As alluded to in my last blog entry, today I will blog about Planned Parenthood of Southwestern Oregon (PPSO), the local affiliate of the national organization (itself part of an international federation!). Although my blog focuses on local nonprofits, the local and national organizations overlap with each other, as shown by the recent controversy with the Susan G. Komen Foundation. Therefore, today I will focus on both in relation to each other. The local affiliate proclaims the following vision:
We seek a world in which all children are wanted and cared for, all people have equal rights and dignity, sexuality is expressed with honesty, equality and responsibility, and the decision to have children is private and voluntary.
According to their Priorities page, their mission is “[t]o ensure the right of all individuals to manage their sexual and reproductive health, by providing health services, education, and advocacy.” They achieve this by providing free or affordable reproductive health care services, community education programs, public policy advocacy. Approximately 30,000 people visit PPSO’s health centers spread from Eugene to Ashland.
PPSO keeps their social media use simple and focuses exclusively on Facebook, Twitter, and LinkedIn. The national organization uses the same platforms as well. However, simple isn’t necessarily a bad thing. In fact, both the local and national organizations vigorously update their Facebook and Twitter pages.
This engagement with their target audience helped secure their large and devoted following, which they and many media sources credit for circulating the scandal involving the Komen Foundation’s unrealized decision to end funding for the nonprofit. Certainly this press release from the national organization’s president, Cecile Richards, underscores the immense loyalty of Planned Parenthood’s supporters that their social media use helped flourish.
Indeed, only a day after Komen’s announcement on Tuesday, Planned Parenthood reported receiving $400,000 from about 6,000 donors, contributing to the eventual reversal. That popularity translates locally too, with PPSO placing third in Best Nonprofit (losing out to FOOD for Lane County and Greenhill Humane Society).
PPSO-affiliated websites dominate in their ZMOT. A Google search for PPSO produces the following results:
- Their homepage, with links to their health center locations, administrative offices, contact page, a section dedicated to Oregon teens, job opportunities, and their 2008 annual report.
- The webpage for the Florence Outreach Health Center.
- A list of PPSO’s Legislative Priorities.
- A story on the Mail Tribune about the Ashland clinic offering medication-induced abortions.
- Their Facebook page.
- Their LinkedIn page.
- A case study conducted by bell+funk.
- Their FindTheBest listing under STD clinics (alongside Lane County Public Health Department and HIV Alliance).
- A YouTube video produced by bell+funk.
- Their UnitedWay listing.
A Google search of the national nonprofit shows similar results, plus news coverage of the Komen controversy such as this.
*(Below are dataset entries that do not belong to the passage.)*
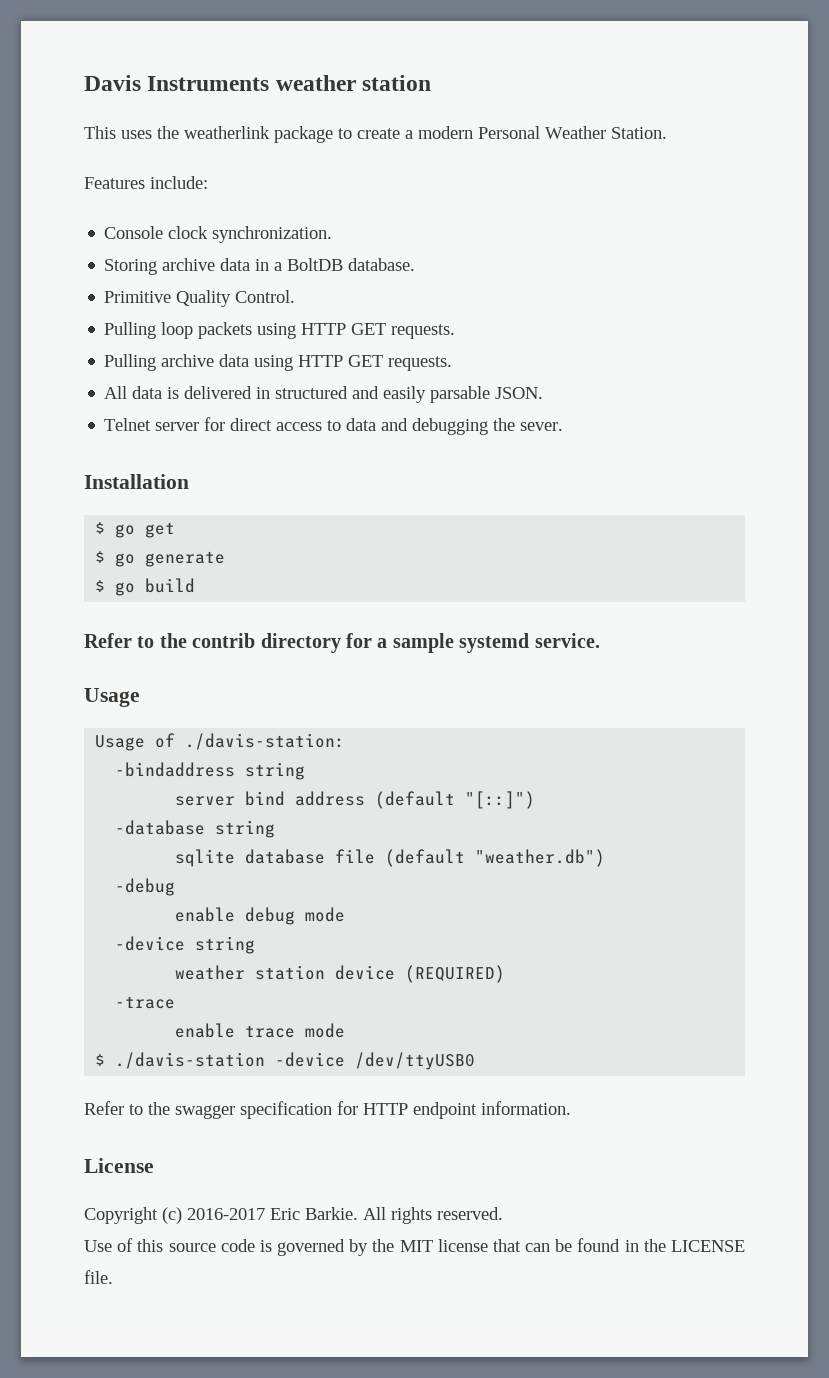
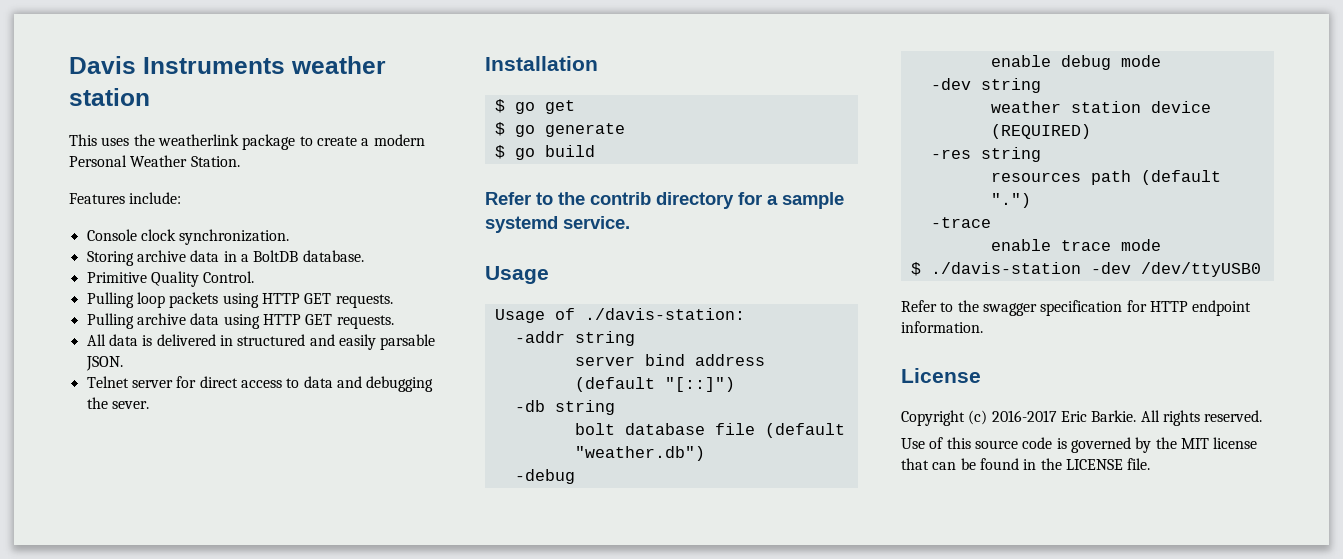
[115,762,236,777] -bindaddress -> [514,331,565,343] -addr
[115,820,276,838] [175,849,236,867] -database string // sqlite -> [514,400,615,415] [574,423,615,435] -db string // bolt
[115,936,186,951] -device -> [930,78,971,90] -dev
(506, 974) none -> [930,147,1041,162] [990,170,1221,185] [990,193,1031,208] // -res string // resources path (default ".")
[275,1052,346,1067] -device -> [1090,262,1131,274] -dev

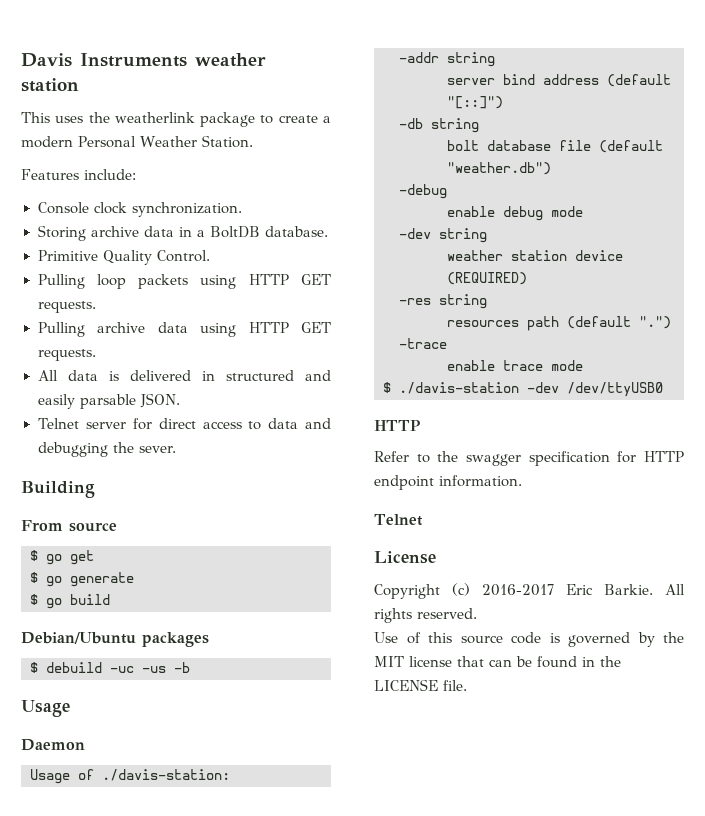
[485,56,598,71] Installation -> [21,481,95,498] [21,520,117,532] Building // From source
[485,192,844,209] [485,216,630,233] [485,266,549,284] Refer to the contrib directory for a sample systemd service. // Usage -> [21,632,209,647] [30,662,190,673] [21,700,70,717] [21,739,85,751] Debian/Ubuntu packages // $ debuild -uc -us -b // Usage // Daemon
(1261, 269) none -> [374,420,420,431] // HTTP
(983, 327) none -> [374,514,423,526] // Telnet

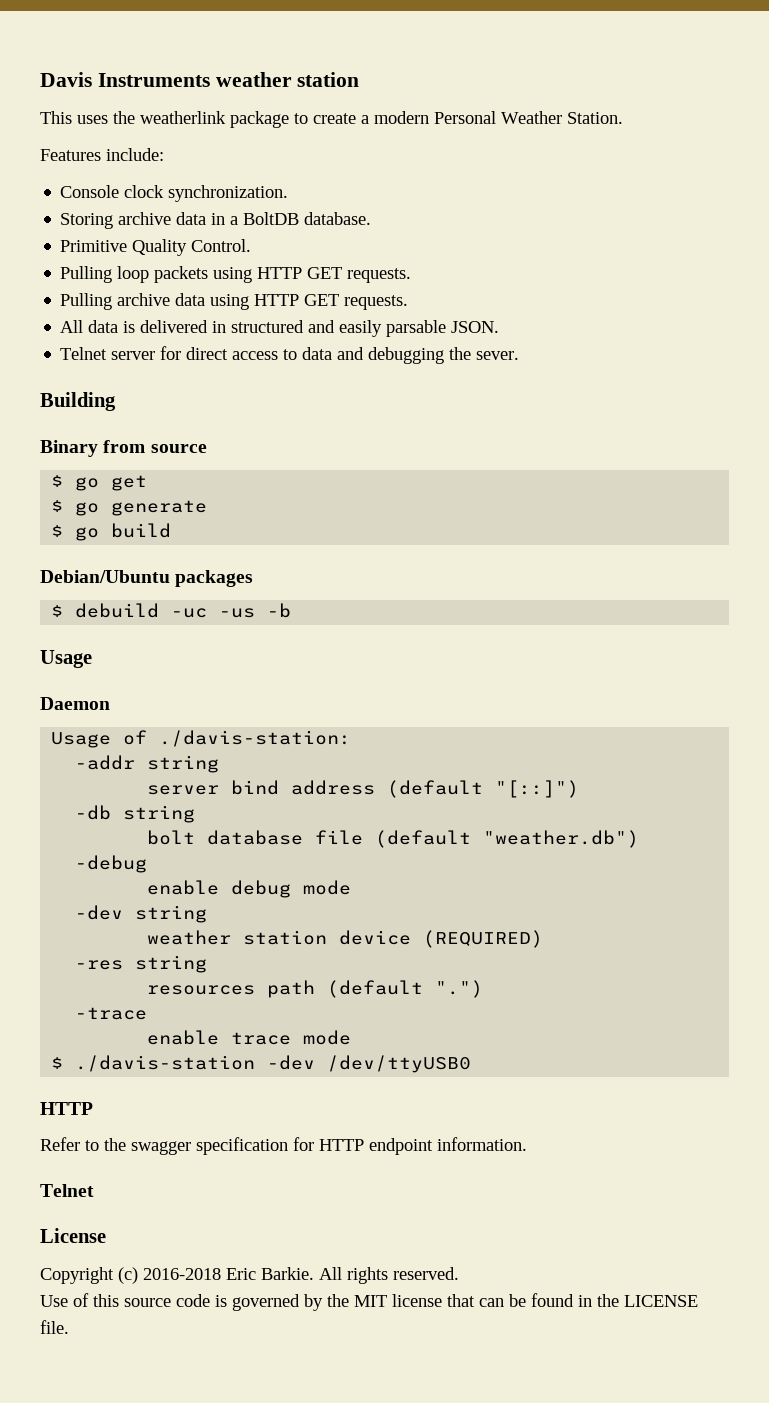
[21,520,63,531] From -> [40,440,146,457] Binary from
[482,584,554,596] 2016-2017 -> [143,1268,221,1280] 2016-2018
While this ZMOT shows a remarkable ability to keep the focus on their organization, one very obvious area of concern is the negative publicity from pro-life activists.
One only need to read the news articles to hear the voices of those morally opposed to abortion, for which Planned Parenthood does provide some services. While I’ve noted before that only three percent of their funding actually goes towards abortion services, for some this is enough. In fact, anger from pro-life activists and an investigation conducted by congressional Republicans are what motivated Komen to consider defunding the nonprofit to begin with.
Unfortunately, no obvious solution to this problem exists. Unless they stop providing abortion services, there will always be vocal opposition to Planned Parenthood, both locally and nationally. Unlike other nonprofits, who can rationally engage with concerned consumers to improve their services, PPSO may have to walk around the problem and reframe the debate on their terms. Of course this is a flawed approach, since it would hamper their image as “a non-partisan, not-for-profit organization,” but little room for compromise exists.
Fortunately, the bell+funk links provide a window to the path of ideal public relations. By focusing on their most important services – contraceptions, STD/STI testing and treatment, and cancer screenings – they can continue to maintain their strong financial and emotional support. Not everyone is behind abortions. Everyone is behind preventing unwanted pregnancy and halting the spread of diseases.